Whenever a line below mentions the word "none", that line should be copied.

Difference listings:
::::::

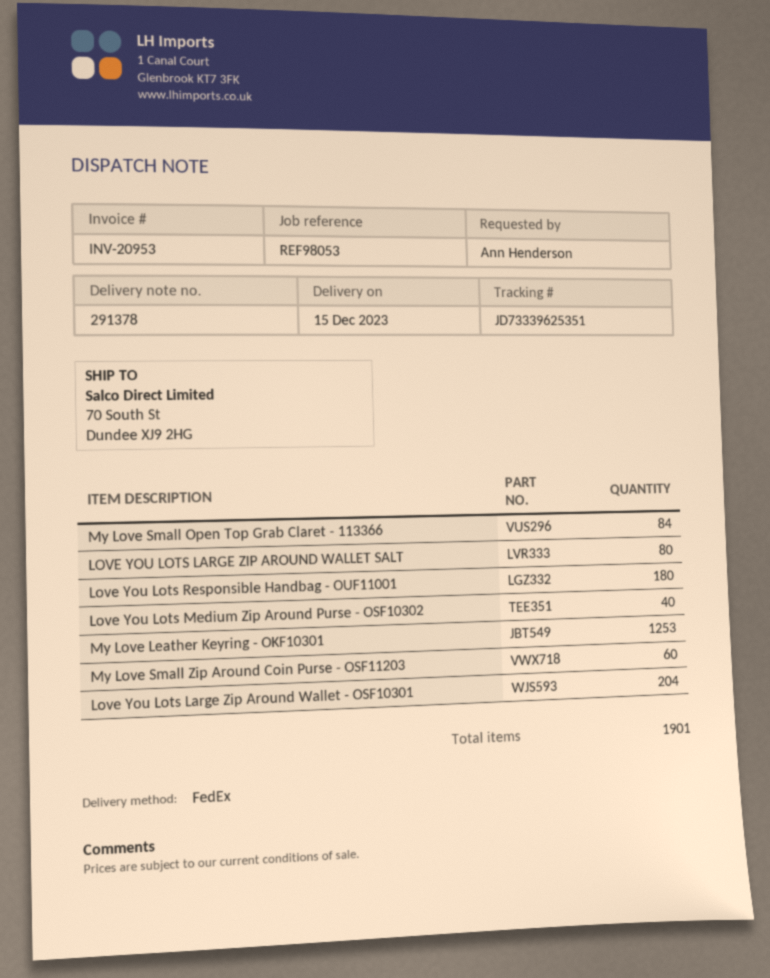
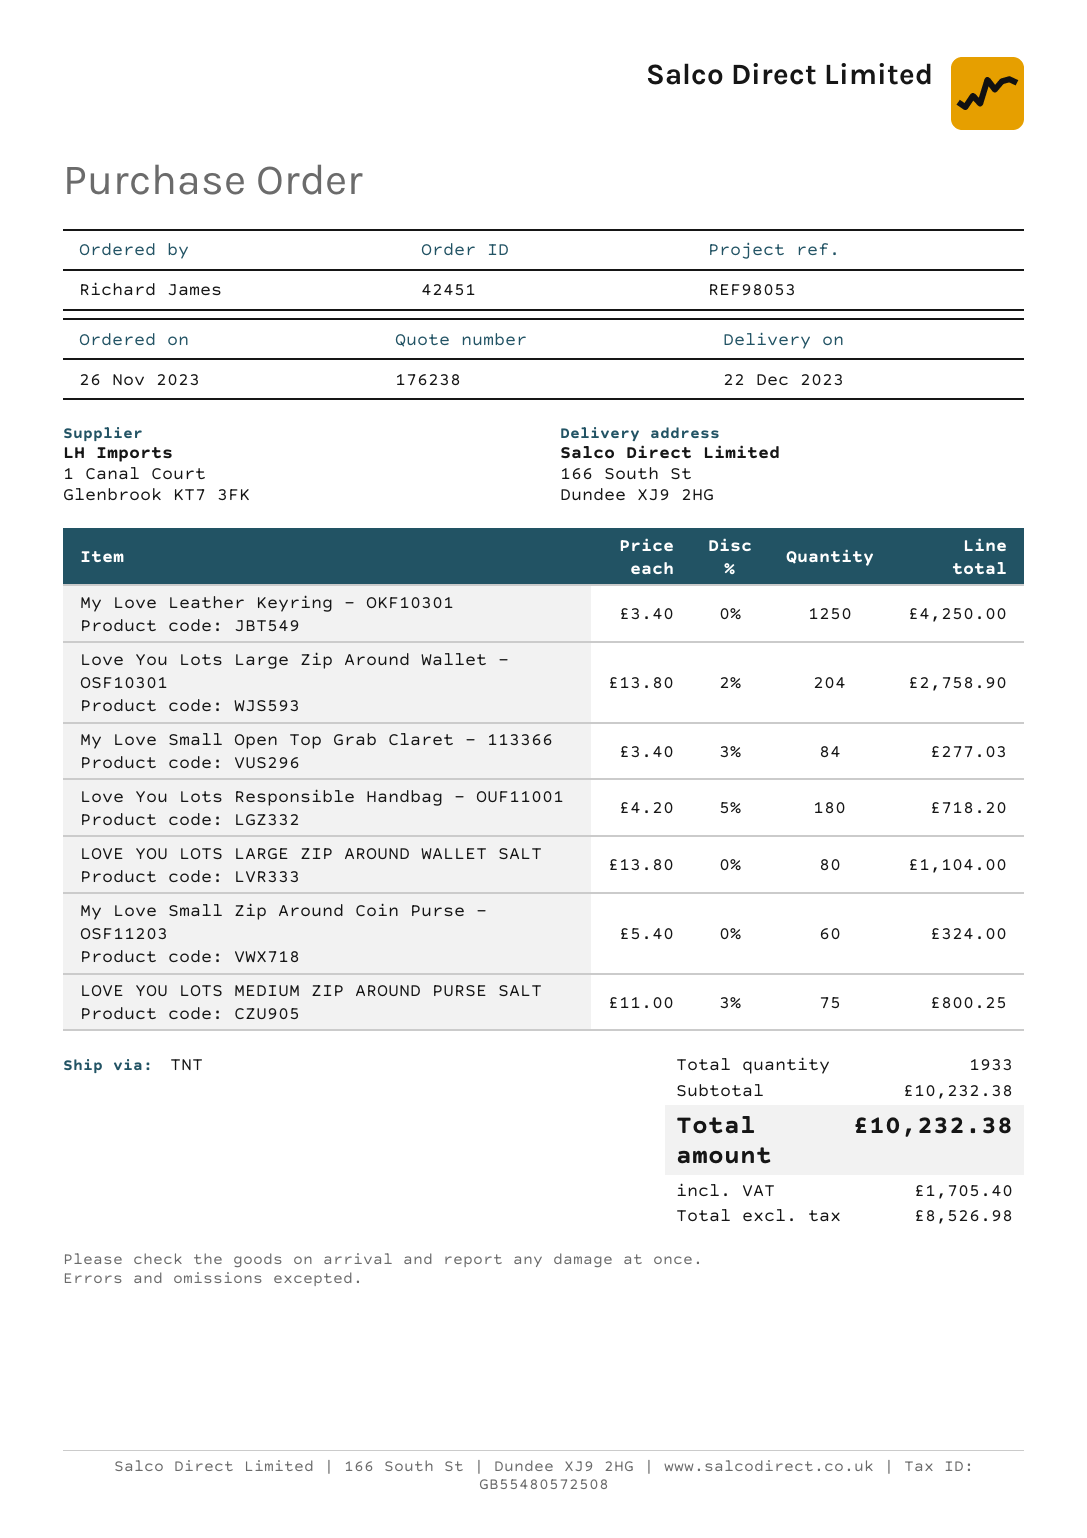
delivery date: 2023-12-15 -> 2023-12-22
ordered by: Ann Henderson -> Richard James
shipping method: FedEx -> TNT
ship to: 70 South St, Dundee XJ9 2HG -> 166 South St, Dundee XJ9 2HG
Love You Lots Medium Zip Around Purse - OSF10302: 40 -> none
My Love Leather Keyring - OKF10301: 1253 -> 1250
LOVE YOU LOTS MEDIUM ZIP AROUND PURSE SALT: none -> 75
total quantity: 1901 -> 1933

::::::

• [TASK SOLUTION]
Love You Lots Medium Zip Around Purse - OSF10302: 40 -> none
LOVE YOU LOTS MEDIUM ZIP AROUND PURSE SALT: none -> 75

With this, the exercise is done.